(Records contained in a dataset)

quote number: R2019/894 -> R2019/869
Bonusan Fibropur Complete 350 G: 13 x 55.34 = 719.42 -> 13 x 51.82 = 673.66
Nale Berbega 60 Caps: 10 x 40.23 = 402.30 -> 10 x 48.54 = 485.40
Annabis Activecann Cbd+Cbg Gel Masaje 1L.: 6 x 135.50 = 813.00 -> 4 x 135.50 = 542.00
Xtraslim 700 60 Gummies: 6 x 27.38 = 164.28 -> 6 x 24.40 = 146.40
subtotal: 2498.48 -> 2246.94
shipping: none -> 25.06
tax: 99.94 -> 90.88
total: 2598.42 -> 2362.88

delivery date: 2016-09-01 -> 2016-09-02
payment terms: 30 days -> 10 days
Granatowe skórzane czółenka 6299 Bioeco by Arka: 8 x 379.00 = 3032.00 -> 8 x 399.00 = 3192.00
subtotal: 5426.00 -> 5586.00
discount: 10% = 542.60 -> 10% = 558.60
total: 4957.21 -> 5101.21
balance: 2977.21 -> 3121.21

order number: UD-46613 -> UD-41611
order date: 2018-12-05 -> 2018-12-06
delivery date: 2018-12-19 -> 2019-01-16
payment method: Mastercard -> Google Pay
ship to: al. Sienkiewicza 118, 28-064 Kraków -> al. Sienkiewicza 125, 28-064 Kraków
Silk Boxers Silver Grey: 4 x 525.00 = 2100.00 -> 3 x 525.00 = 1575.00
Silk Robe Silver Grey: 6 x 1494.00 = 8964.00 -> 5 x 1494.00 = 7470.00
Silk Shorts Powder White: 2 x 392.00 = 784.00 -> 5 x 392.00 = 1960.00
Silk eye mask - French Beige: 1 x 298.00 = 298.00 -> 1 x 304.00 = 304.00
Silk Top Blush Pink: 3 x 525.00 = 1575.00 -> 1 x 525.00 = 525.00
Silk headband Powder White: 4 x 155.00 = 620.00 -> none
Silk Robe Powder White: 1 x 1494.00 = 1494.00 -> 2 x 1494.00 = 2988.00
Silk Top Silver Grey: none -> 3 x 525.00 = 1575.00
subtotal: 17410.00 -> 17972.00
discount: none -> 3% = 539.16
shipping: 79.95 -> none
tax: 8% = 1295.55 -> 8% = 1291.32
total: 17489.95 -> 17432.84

*Requirement*: Retype the records above from the very first line down to the line with "balance: 2977.21 -> 3121.21", keeping both of those lines. Include nothing beyond them.

*Task result*:
quote number: R2019/894 -> R2019/869
Bonusan Fibropur Complete 350 G: 13 x 55.34 = 719.42 -> 13 x 51.82 = 673.66
Nale Berbega 60 Caps: 10 x 40.23 = 402.30 -> 10 x 48.54 = 485.40
Annabis Activecann Cbd+Cbg Gel Masaje 1L.: 6 x 135.50 = 813.00 -> 4 x 135.50 = 542.00
Xtraslim 700 60 Gummies: 6 x 27.38 = 164.28 -> 6 x 24.40 = 146.40
subtotal: 2498.48 -> 2246.94
shipping: none -> 25.06
tax: 99.94 -> 90.88
total: 2598.42 -> 2362.88

delivery date: 2016-09-01 -> 2016-09-02
payment terms: 30 days -> 10 days
Granatowe skórzane czółenka 6299 Bioeco by Arka: 8 x 379.00 = 3032.00 -> 8 x 399.00 = 3192.00
subtotal: 5426.00 -> 5586.00
discount: 10% = 542.60 -> 10% = 558.60
total: 4957.21 -> 5101.21
balance: 2977.21 -> 3121.21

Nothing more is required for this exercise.